KVM下steal_time源代码分析
代码版本:https://git.kernel.org/pub/scm/linux/kernel/git/stable/linux-stable.git branch v4.3
刚好有人在其他文章评论下问到steal_time机制,顺便看了一下,总结如下。
steal_time原意是指在虚拟化环境下,hypervisor窃取的vm中的时间,严格讲就是VCPU没有运行的时间。
在guest中执行top选项,就可以看到一个st数据

oenhan@oenhan.com ~$ top
top - 21:04:12 up 1:24, 2 users, load average: 0.45, 0.31, 0.22
Tasks: 268 total, 1 running, 267 sleeping, 0 stopped, 0 zombie
%Cpu(s): 0.5 us, 0.2 sy, 0.3 ni, 98.0 id, 0.9 wa, 0.0 hi, 0.0 si,0.0 st


st数据的意义是给guest看到了自己真正占用CPU的时间比例,让guest根据st调整自己的行为,以免影响业务,如果st值比较高,则说明hostvm的CPU比例太小,整个hypervisor的任务比较繁重,有些高计算任务可以跟着自我限制。
同时KVM的doc文件描述如下:

MSR_KVM_STEAL_TIME: 0x4b564d03
data: 64-byte alignment physical address of a memory area which must be in guest RAM, plus an enable bit in bit 0. This memory is expected to hold a copy of the following structure:
struct kvm_steal_time { __u64 steal;
__u32 version;
__u32 flags;
__u32 pad[12]; }
whose data will be filled in by the hypervisor periodically. Only one write, or registration, is needed for each VCPU. The interval between updates of this structure is arbitrary and implementation-dependent.
The hypervisor may update this structure at any time it sees fit until anything with bit0 == 0 is written to it. Guest is required to make sure this structure is initialized to zero.
Fields have the following meanings:
version: a sequence counter. In other words, guest has to check this field before and after grabbing time information and make sure they are both equal and even. An odd version indicates an in-progress update.
flags: At this point, always zero. May be used to indicate changes in this structure in the future.
steal: the amount of time in which this vCPU did not run, in nanoseconds. Time during which the vcpu is idle, will not be reported as steal time.

下面看一下具体的源代码实现:
先说guest端的代码,steal_time本身是一个PV实现,这个应该是在AWS(XEN)开发出来后又搬到KVM上的,因为本身kernel不存在这个功能,算是修改kernel,归到PV里面了,所有一般编译内核的时候要保证CONFIG_PARAVIRT=y即开关打开。

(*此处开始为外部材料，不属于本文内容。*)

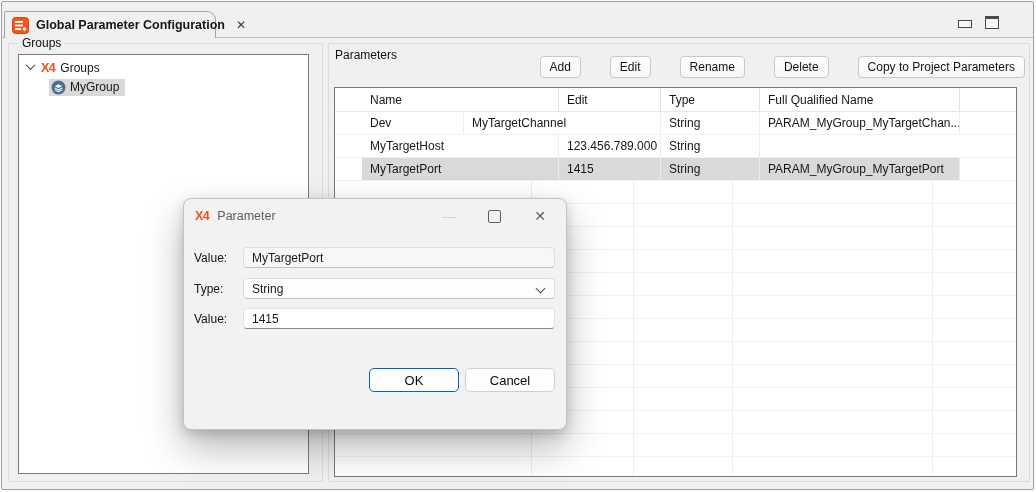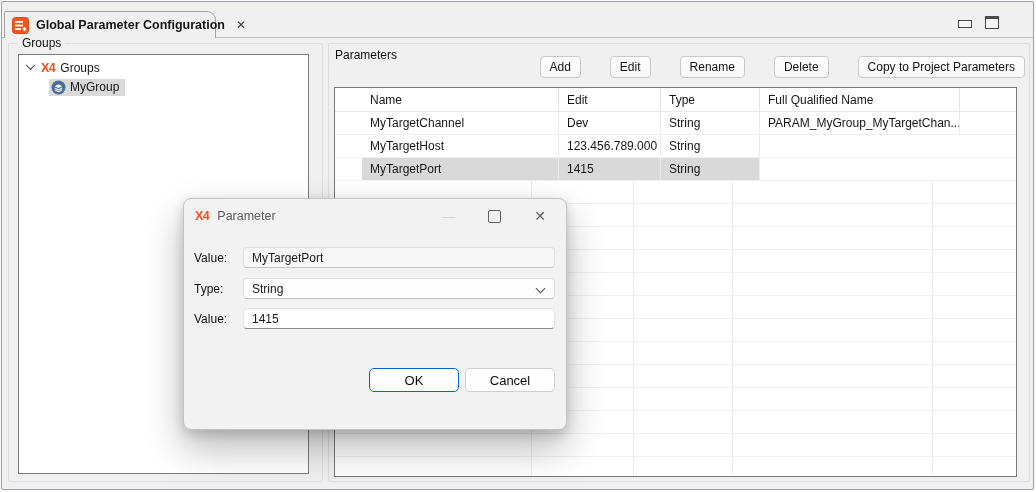"MyTargetChannel" div.tcell { order: before "Dev" -> after "Dev" }
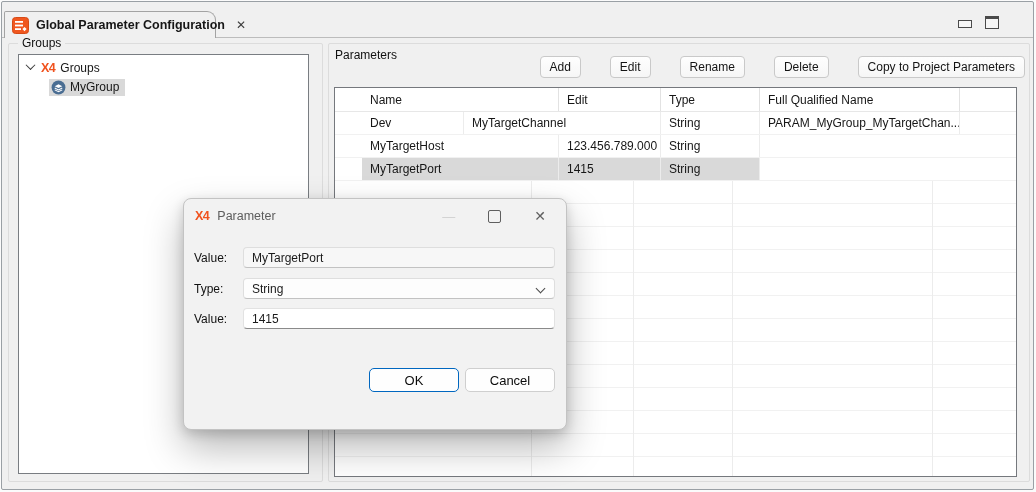"PARAM_MyGroup_MyTargetPort" div.tcell { html: none -> <div>PARAM_MyGroup_MyTargetPort</div> }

cat /boot/config-4.2.6 | grep CONFIG_PARAVIRT
CONFIG_PARAVIRT=y

在guest kernel启动的过程中,内核初始化调用setup_arch,然后是kvm_guest_init,先调用kvm_para_available判断是否是KVM虚拟化环境,原理就是根据CPUID查询的字符串是否有"KVMKVMKVM",然后又将kvm_steal_clock注册到steal_clock,

if (kvm_para_has_feature(KVM_FEATURE_STEAL_TIME)) {
has_steal_clock = 1;
pv_time_ops.steal_clock = kvm_steal_clock;
}

在CONFIG_SMP不同的情况下分叉,但最后都是调用kvm_guest_cpu_init,进入kvm_register_steal_time函数,kvm_register_steal_time做了一件事,即把steal_time的每CPU变量的物理地址注册到MSR_KVM_STEAL_TIME中,如下

static DEFINE_PER_CPU(struct kvm_steal_time, steal_time) __aligned(64);
static void kvm_register_steal_time(void)
{
int cpu = smp_processor_id();
struct kvm_steal_time *st = &per_cpu(steal_time, cpu);
if (!has_steal_clock)
return;
memset(st, 0, sizeof(*st));
wrmsrl(MSR_KVM_STEAL_TIME, (slow_virt_to_phys(st) | KVM_MSR_ENABLED));
}

此时steal_time的内存地址写入到MSR_KVM_STEAL_TIME中,guest中初始化部分完成。
继续,前面提到kvm_steal_clock被注册到了steal_clock中,kvm_steal_clock本质就是计算出指定CPU的steal time,从代码上可以明显看出steal time来自每CPU变量,此处假设每CPU变量赋值正常,再看,调用注册点steal_clock则是paravirt_steal_clock,往上走有steal_account_process_tick函数,top看到的st值就是它计算出来的,account_process_tick和irqtime_account_process_tick中都有调用steal_account_process_tick,即是steal_time的更新已经集成到kenrel的定时器更新中,在steal_account_process_tick函数中,paravirt_steal_clock获取steal clock,paravirt_steal_clock的返回值是一个累积值,减去this_rq()->prev_steal_time即得出当前的steal time,然后累加到kcpustat_this_cpu->cpustat

[CPUTIME_STEAL],同时刷新this_rq()->prev_steal_time,而kcpustat_this_cpu则是top命令看到的st数据的来源。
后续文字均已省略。